United States District Court, W.D. Kentucky, Louisville
NATHAN C. THOMAS PLAINTIFF
NANCY A. BERRYHILL, Acting Commissioner of Social Security DEFENDANT
MEMORANDUM OPINION AND ORDER
WHALIN, MAGISTRATE JUDGE.
Nathan C. Thomas has filed a complaint pursuant to 42 U.S.C.
§405(g) to obtain judicial review of a final decision of
the Commissioner of Social Security that, while partially
favorable to his applications for disability insurance
benefits (DIB) and supplemental security income (SSI),
rejected his alleged onset date of August 15, 2011 in favor
of the significantly later date, May 1, 2015. Thomas applied
for DIB and SSI on August 29, 2013, alleging that he was
disabled as of August 15, 2011, due to heart problems and
dyslexia (Tr.73, 193, 201). The Commissioner denied
Thomas's claims on initial consideration (Tr. 67-92) and
on reconsideration (Tr. 97-124). Thomas requested a hearing
before an Administrative Law Judge (ALJ) (Tr. 149, 150-56).
William C. Zuber conducted a hearing in Louisville, Kentucky,
on June 2, 2015 (Tr. 32-64). Thomas attended with his
attorney, Trevor Smith (Tr. 32). Thomas and vocational expert
(VE) Robert Piper testified at the hearing (Tr. 37-59,
60-66). Following the conclusion of the hearing, ALJ Zuber
entered a hearing decision on August 21, 2015 that found
Thomas was disabled for the purposes of the Social Security
Act as of May 1, 2015 (Tr. 18-26).
adverse decision, ALJ Zuber made the following findings:
1. The claimant meets the insured status requirements of the
Social Security Act through December 31, 2016.

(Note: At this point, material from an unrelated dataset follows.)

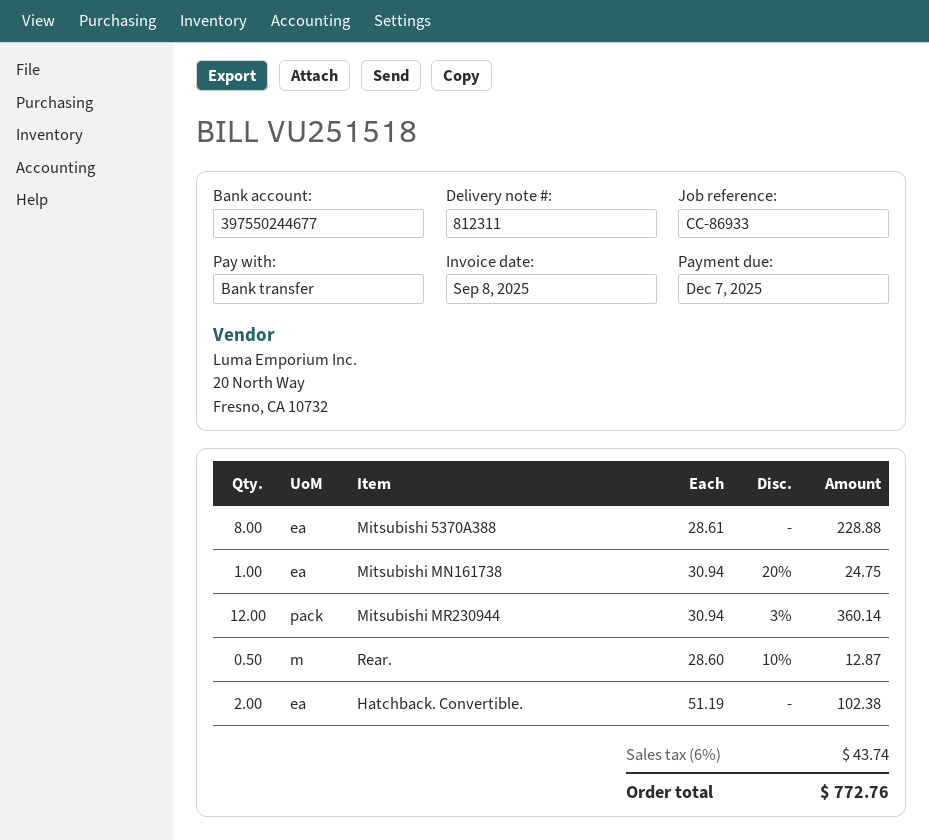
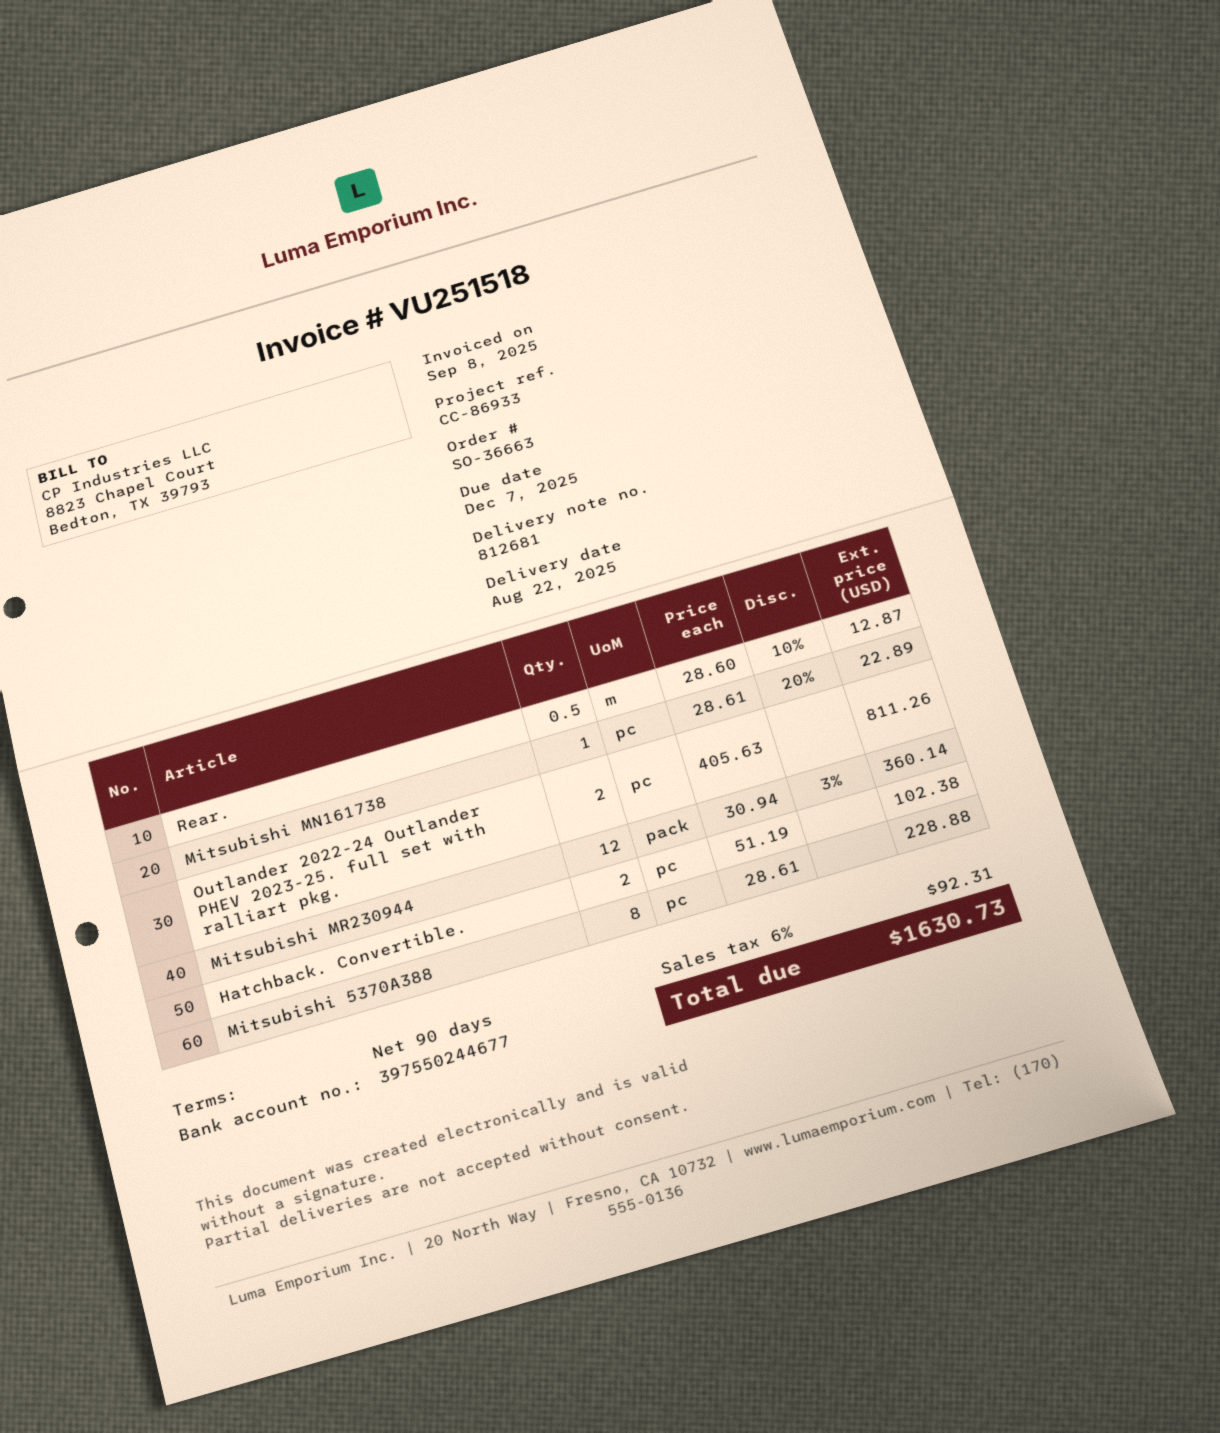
delivery note number: 812311 -> 812681
Mitsubishi MN161738: 1 x 30.94 - 20% = 24.75 -> 1 x 28.61 - 20% = 22.89
Outlander 2022-24 Outlander PHEV 2023-25. full set with ralliart pkg.: none -> 2 x 405.63 = 811.26
tax: 6% = 43.74 -> 6% = 92.31
total: 772.76 -> 1630.73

2. The claimant has not engaged in substantial gainful
activity since the alleged onset date (20 C.F.R. 404.1571,
et seq. and 416.971, et seq.).
3. Since the alleged onset date of disability, August 15,
2011, the claimant has had the following severe impairments:
chronic atrial fibrillation, hypertension, and learning
disability (20 C.F.R. 404.1520(c) and 416.920(c)).

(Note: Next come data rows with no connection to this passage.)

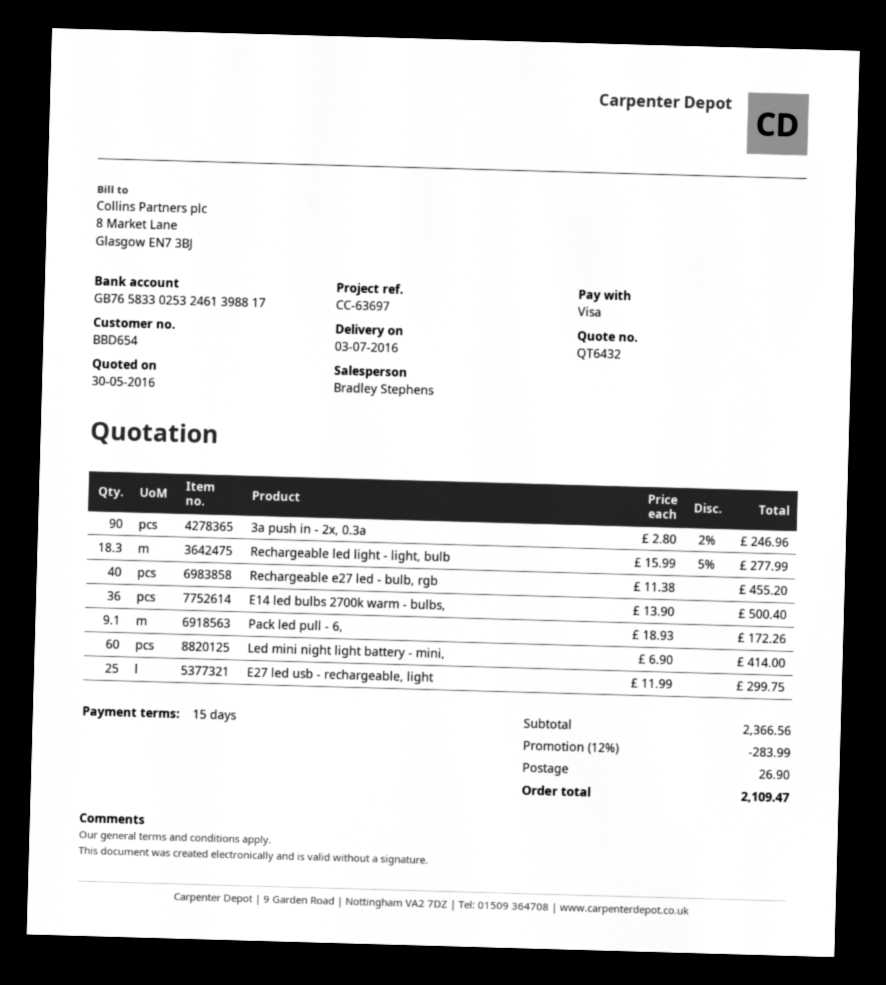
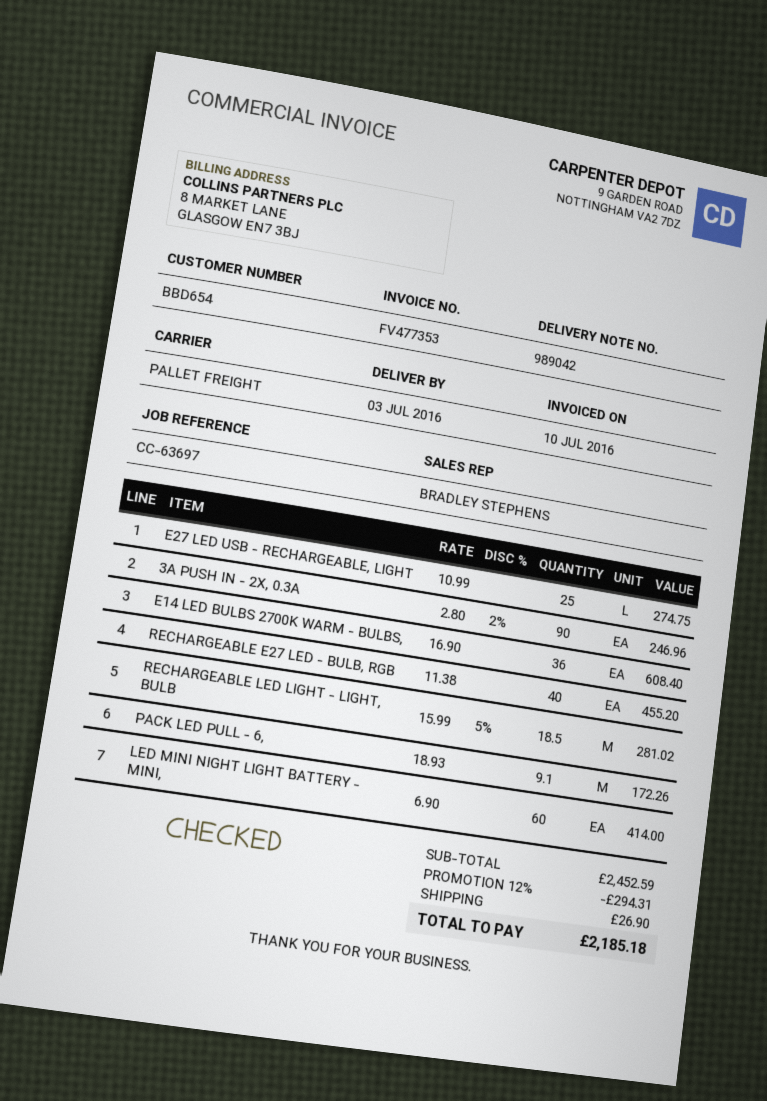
Rechargeable led light - light, bulb: 18.3 x 15.99 - 5% = 277.99 -> 18.5 x 15.99 - 5% = 281.02
E14 led bulbs 2700k warm - bulbs,: 36 x 13.90 = 500.40 -> 36 x 16.90 = 608.40
E27 led usb - rechargeable, light: 25 x 11.99 = 299.75 -> 25 x 10.99 = 274.75
subtotal: 2366.56 -> 2452.59
discount: 12% = 283.99 -> 12% = 294.31
total: 2109.47 -> 2185.18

4. Since the alleged onset date of disability, August 15,
2011, the claimant has not had an impairment or combination
of impairments that meets or medically equals the severity of
one of the listed impairments in 20 C.F.R. Part 404, Subpart
P, Appendix 1 (20 C.F.R. 404.1520(d), 404.1525, 404.1526,
416.920(d), 416.925 and 416.926).
5. After careful consideration of the entire record, the
undersigned finds that since August 15, 2011, the claimant
has the residual functional capacity to perform light work as
defined in 20 CFR 404.1567(b) and 416.967(b) except that that
[sic] he could only occasionally climb ramps and stairs. He
could frequently stoop, crouch, crawl, and kneel. He could
never climb ladders, ropes, and scaffolds. He cannot be
exposed to dangerous machinery, unprotected heights,
vibration or temperature extremes. He could do no more than
occasional simple reading and writing.
6. Since August 15, 2011, the claimant is unable to perform
any past relevant work (20 C.F.R. 404.1565 and 416.965).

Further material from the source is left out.